## WHAT THIS TASK INVOLVES
Please copy out every line of the listing below in which the word "serif" appears.

****

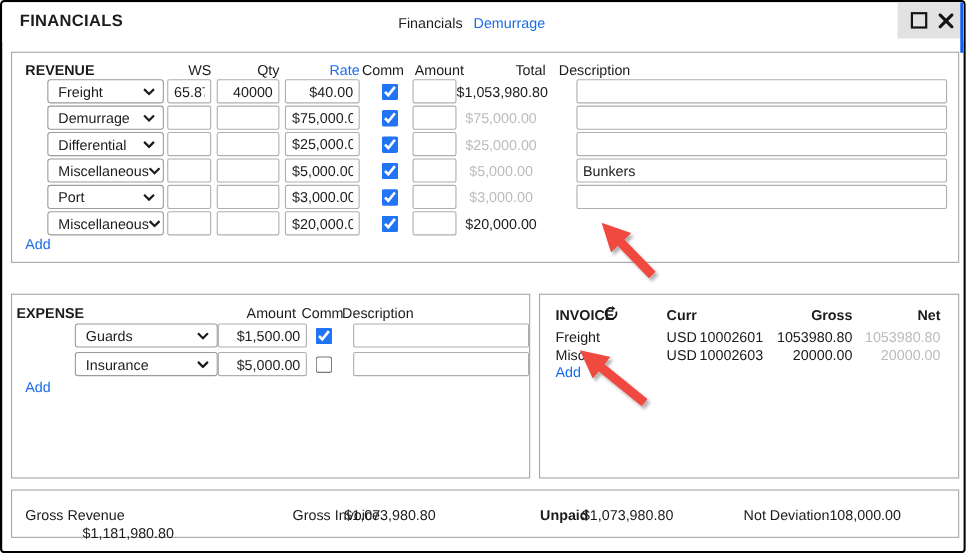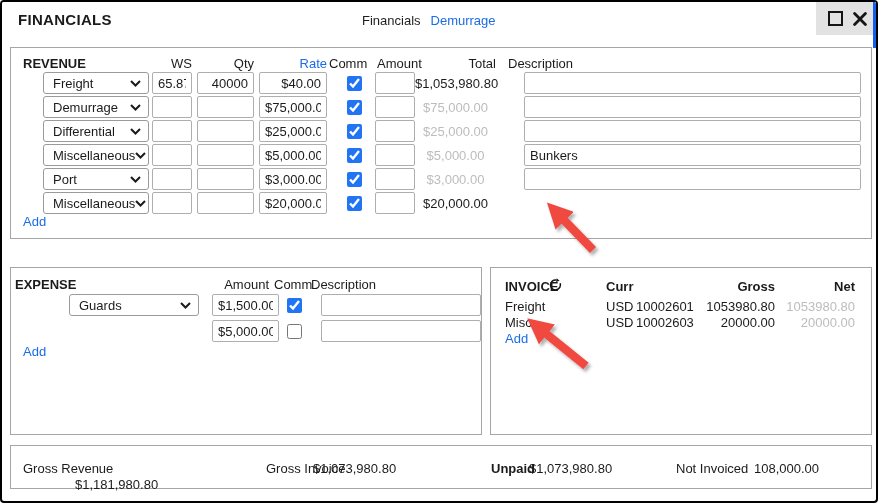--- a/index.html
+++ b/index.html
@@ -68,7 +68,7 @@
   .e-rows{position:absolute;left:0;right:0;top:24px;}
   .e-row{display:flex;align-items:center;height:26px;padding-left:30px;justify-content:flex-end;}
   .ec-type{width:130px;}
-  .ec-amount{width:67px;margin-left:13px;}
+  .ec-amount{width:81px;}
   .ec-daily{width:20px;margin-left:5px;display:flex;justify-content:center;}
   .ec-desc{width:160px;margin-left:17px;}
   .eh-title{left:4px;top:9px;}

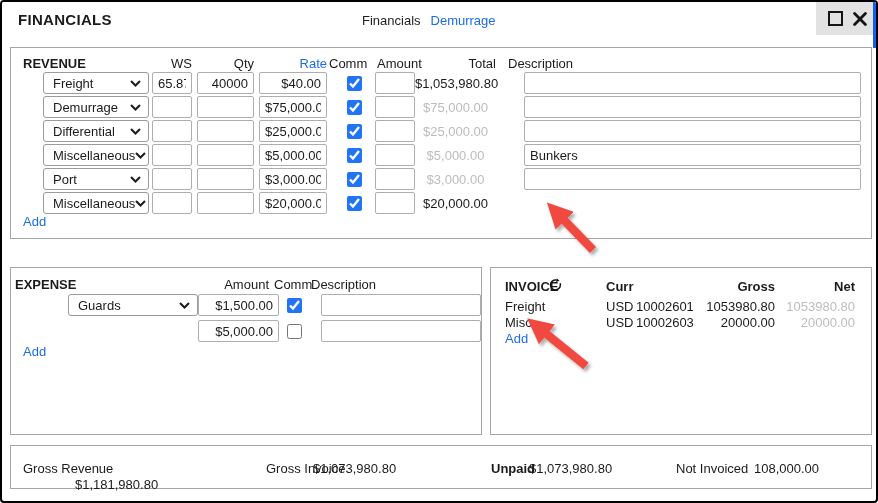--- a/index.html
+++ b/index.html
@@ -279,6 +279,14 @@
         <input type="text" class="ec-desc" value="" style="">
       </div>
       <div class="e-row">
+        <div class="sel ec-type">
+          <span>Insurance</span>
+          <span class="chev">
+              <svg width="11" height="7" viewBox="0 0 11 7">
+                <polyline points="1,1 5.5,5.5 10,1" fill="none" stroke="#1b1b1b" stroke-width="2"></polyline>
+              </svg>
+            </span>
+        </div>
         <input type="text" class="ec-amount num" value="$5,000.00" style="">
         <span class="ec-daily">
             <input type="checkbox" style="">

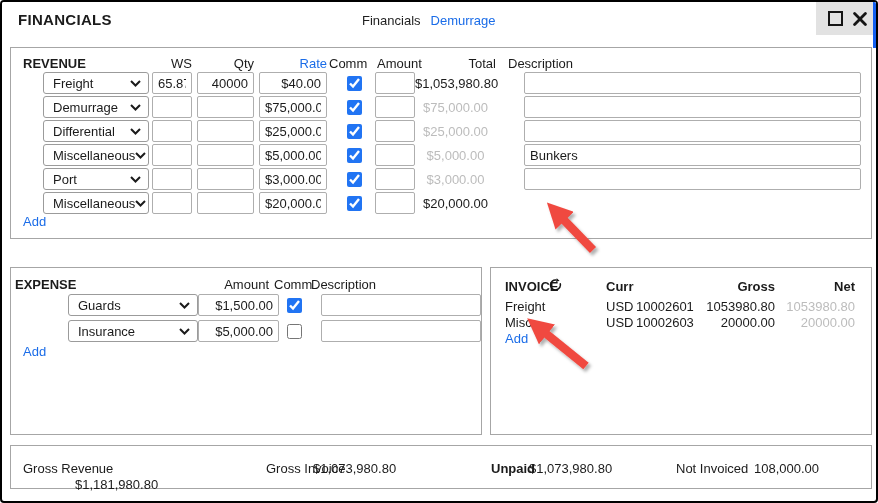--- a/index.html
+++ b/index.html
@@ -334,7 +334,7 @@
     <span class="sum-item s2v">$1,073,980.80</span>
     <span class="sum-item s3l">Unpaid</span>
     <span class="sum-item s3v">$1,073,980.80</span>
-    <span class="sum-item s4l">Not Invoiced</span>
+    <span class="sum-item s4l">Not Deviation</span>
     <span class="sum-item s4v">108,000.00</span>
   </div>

****

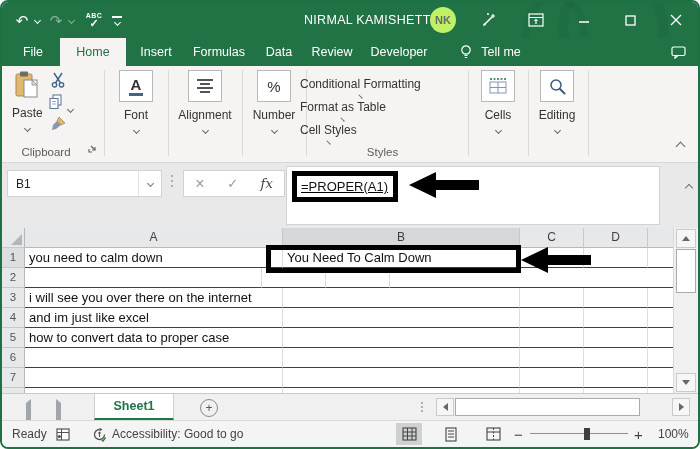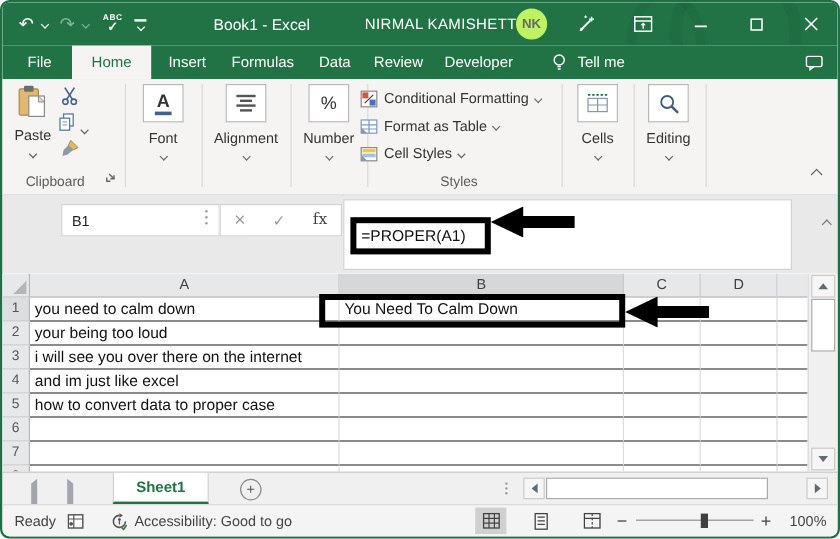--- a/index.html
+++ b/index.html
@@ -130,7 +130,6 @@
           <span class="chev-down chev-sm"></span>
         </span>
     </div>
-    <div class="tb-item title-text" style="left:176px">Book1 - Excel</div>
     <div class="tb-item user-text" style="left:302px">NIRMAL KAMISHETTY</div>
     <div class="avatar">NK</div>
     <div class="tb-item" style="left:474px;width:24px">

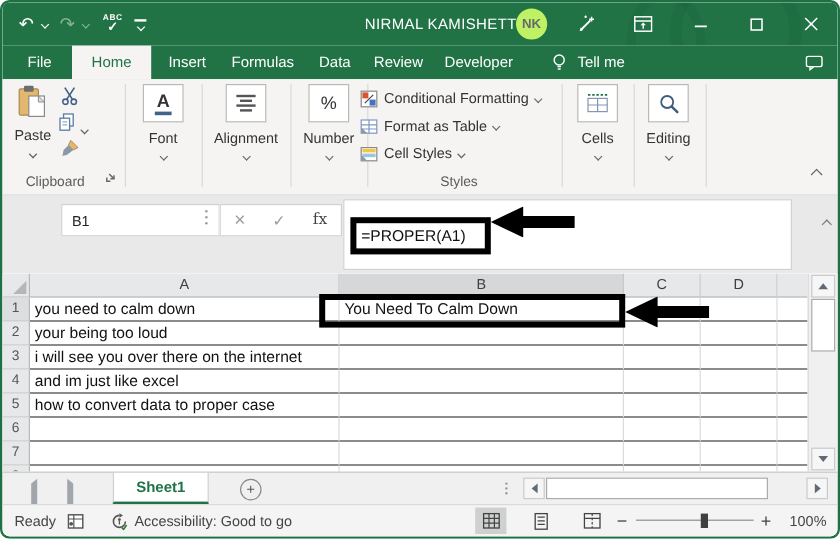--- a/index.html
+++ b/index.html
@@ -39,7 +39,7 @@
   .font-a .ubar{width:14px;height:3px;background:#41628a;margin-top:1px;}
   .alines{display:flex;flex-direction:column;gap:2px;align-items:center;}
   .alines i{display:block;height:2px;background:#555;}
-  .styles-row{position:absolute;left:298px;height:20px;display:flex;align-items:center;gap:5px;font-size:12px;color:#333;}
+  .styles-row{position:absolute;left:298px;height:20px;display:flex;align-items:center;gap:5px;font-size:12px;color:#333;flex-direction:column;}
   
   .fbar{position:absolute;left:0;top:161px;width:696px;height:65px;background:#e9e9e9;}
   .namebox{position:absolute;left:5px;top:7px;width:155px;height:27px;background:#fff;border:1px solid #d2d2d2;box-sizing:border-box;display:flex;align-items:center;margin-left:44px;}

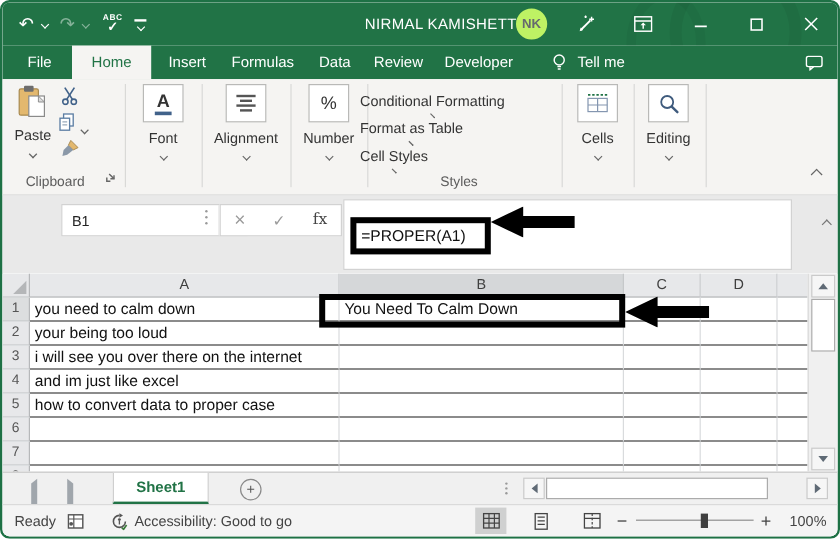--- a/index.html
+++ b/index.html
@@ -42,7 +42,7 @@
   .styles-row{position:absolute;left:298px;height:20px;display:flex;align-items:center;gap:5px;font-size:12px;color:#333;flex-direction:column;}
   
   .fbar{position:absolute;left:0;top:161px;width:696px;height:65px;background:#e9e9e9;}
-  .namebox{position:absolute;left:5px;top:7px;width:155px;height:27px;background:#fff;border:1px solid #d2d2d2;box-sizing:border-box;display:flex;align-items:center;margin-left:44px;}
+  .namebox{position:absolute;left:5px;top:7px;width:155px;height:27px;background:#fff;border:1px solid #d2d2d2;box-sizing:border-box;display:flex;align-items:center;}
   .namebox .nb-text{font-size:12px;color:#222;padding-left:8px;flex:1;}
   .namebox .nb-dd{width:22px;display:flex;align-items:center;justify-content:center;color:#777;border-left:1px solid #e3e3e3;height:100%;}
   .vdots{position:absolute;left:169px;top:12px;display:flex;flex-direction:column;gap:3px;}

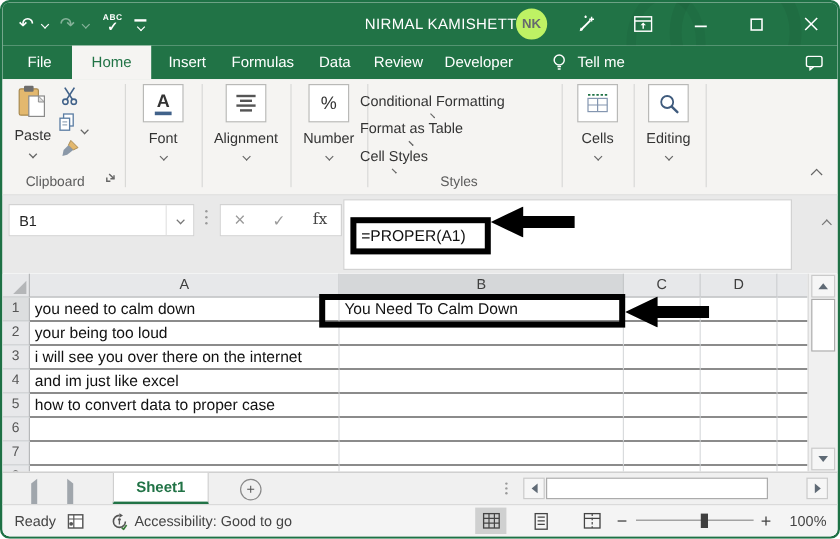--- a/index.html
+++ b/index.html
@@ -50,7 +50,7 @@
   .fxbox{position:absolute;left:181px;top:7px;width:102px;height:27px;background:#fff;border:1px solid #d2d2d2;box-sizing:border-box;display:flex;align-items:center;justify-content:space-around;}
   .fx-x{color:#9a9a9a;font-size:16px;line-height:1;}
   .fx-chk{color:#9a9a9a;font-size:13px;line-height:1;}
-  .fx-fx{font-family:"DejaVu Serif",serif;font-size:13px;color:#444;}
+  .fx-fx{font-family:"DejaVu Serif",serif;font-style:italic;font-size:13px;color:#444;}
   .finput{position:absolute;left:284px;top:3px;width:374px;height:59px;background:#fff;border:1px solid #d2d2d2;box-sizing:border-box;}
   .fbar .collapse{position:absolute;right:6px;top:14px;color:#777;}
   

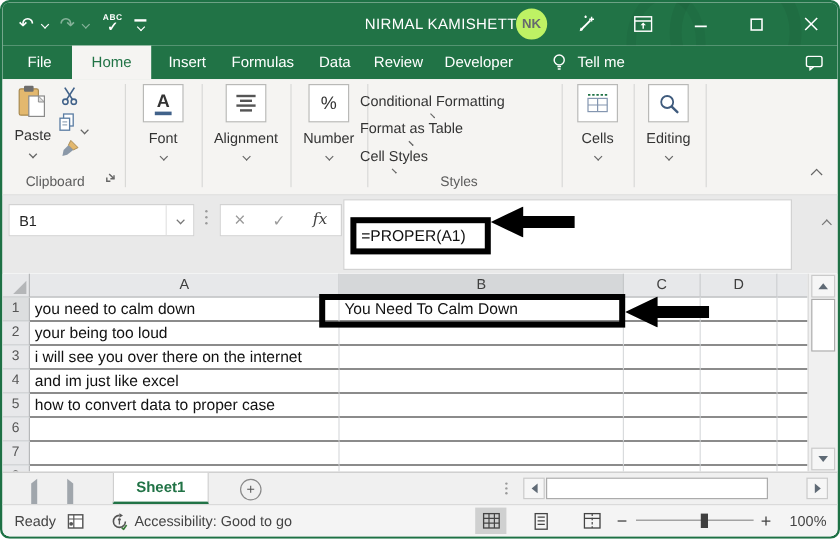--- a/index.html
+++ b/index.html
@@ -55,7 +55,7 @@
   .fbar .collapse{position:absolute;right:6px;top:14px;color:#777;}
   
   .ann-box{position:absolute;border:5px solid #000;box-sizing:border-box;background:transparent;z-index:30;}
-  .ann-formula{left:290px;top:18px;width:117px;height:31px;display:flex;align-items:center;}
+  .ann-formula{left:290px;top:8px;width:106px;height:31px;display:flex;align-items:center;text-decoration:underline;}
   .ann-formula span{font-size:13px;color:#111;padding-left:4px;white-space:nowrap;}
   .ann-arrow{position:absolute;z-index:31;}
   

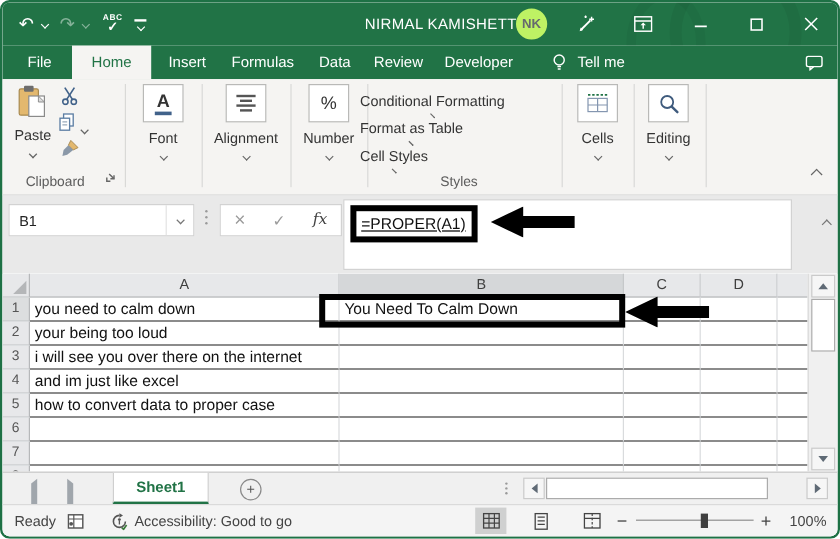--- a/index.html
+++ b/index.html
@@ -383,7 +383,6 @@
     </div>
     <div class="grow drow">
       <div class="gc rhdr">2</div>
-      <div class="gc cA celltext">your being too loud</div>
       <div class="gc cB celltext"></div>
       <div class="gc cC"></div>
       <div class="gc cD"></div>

****

## RESULT FOR THIS TASK
-  .fx-fx{font-family:"DejaVu Serif",serif;font-size:13px;color:#444;}
+  .fx-fx{font-family:"DejaVu Serif",serif;font-style:italic;font-size:13px;color:#444;}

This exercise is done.